Activity
An exact transcript of every entry is required, without any of the pictures.

Data listing Block Start

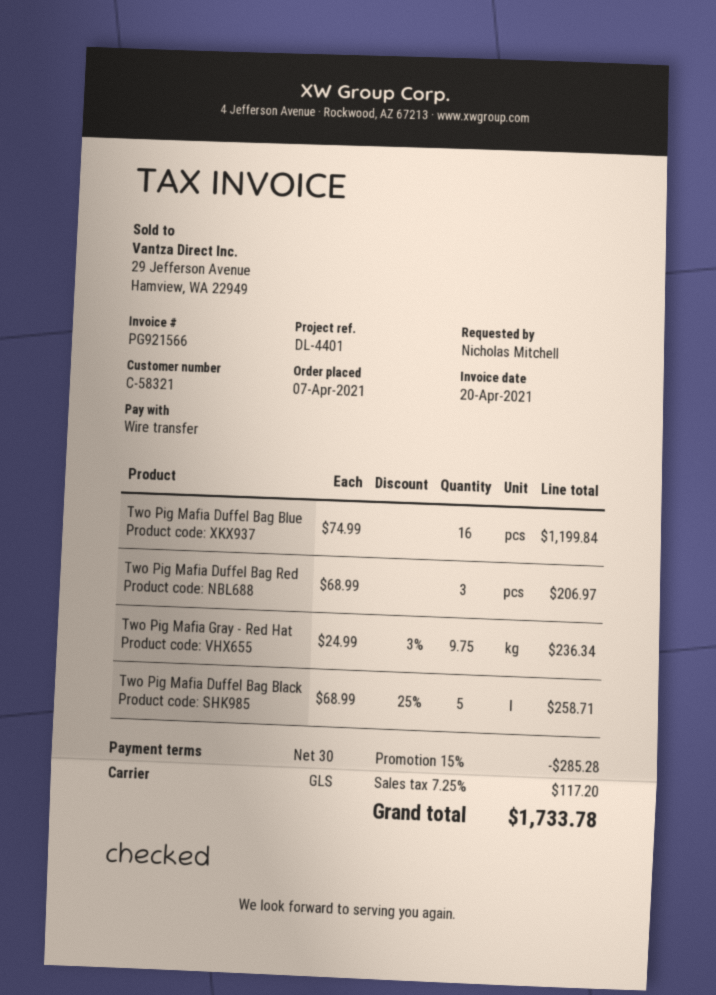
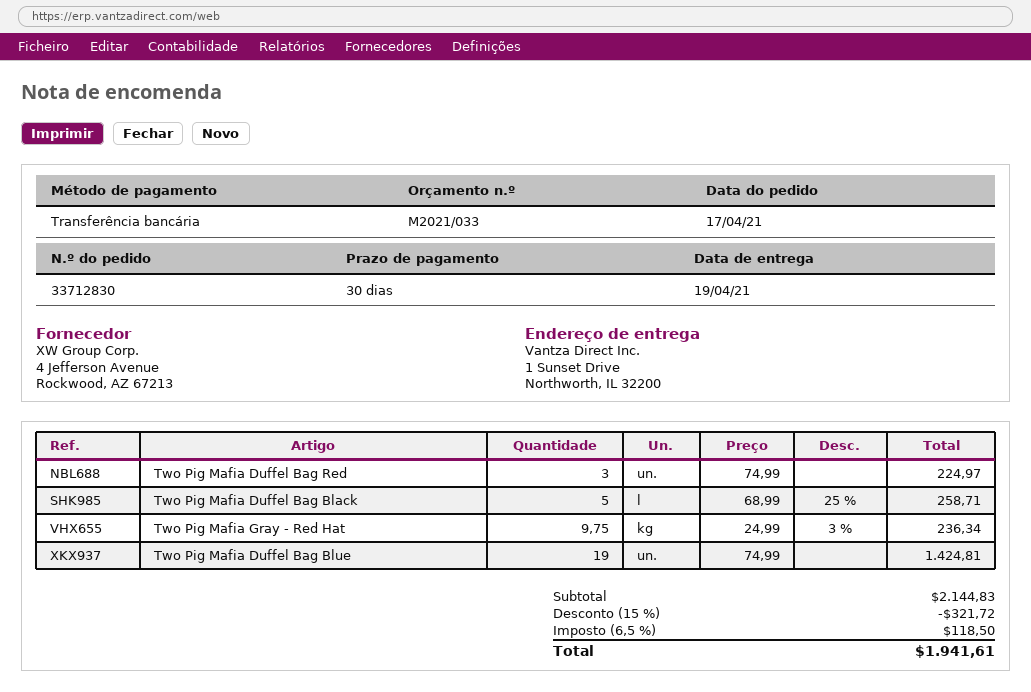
order date: 2021-04-07 -> 2021-04-17
Two Pig Mafia Duffel Bag Blue: 16 x 74.99 = 1199.84 -> 19 x 74.99 = 1424.81
Two Pig Mafia Duffel Bag Red: 3 x 68.99 = 206.97 -> 3 x 74.99 = 224.97
discount: 15% = 285.28 -> 15% = 321.72
tax: 7.25% = 117.20 -> 6.5% = 118.50
total: 1733.78 -> 1941.61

Data listing Block End

Answer box
order date: 2021-04-07 -> 2021-04-17
Two Pig Mafia Duffel Bag Blue: 16 x 74.99 = 1199.84 -> 19 x 74.99 = 1424.81
Two Pig Mafia Duffel Bag Red: 3 x 68.99 = 206.97 -> 3 x 74.99 = 224.97
discount: 15% = 285.28 -> 15% = 321.72
tax: 7.25% = 117.20 -> 6.5% = 118.50
total: 1733.78 -> 1941.61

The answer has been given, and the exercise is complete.